» **Work to be completed**: Retype, exactly and only, each line from the one containing "shipping: none -> 14.97" to the end of the records below.
******
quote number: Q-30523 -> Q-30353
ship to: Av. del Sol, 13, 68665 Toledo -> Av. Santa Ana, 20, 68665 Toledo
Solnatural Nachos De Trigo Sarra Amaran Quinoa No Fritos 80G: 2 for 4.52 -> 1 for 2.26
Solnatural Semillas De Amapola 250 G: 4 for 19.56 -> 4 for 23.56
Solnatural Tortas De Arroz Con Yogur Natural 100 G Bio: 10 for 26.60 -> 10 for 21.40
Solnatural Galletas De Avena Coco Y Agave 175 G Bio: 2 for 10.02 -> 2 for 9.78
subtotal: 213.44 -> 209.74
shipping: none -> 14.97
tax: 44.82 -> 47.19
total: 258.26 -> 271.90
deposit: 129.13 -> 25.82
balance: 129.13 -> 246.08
******
» **Exercise answer**:
shipping: none -> 14.97
tax: 44.82 -> 47.19
total: 258.26 -> 271.90
deposit: 129.13 -> 25.82
balance: 129.13 -> 246.08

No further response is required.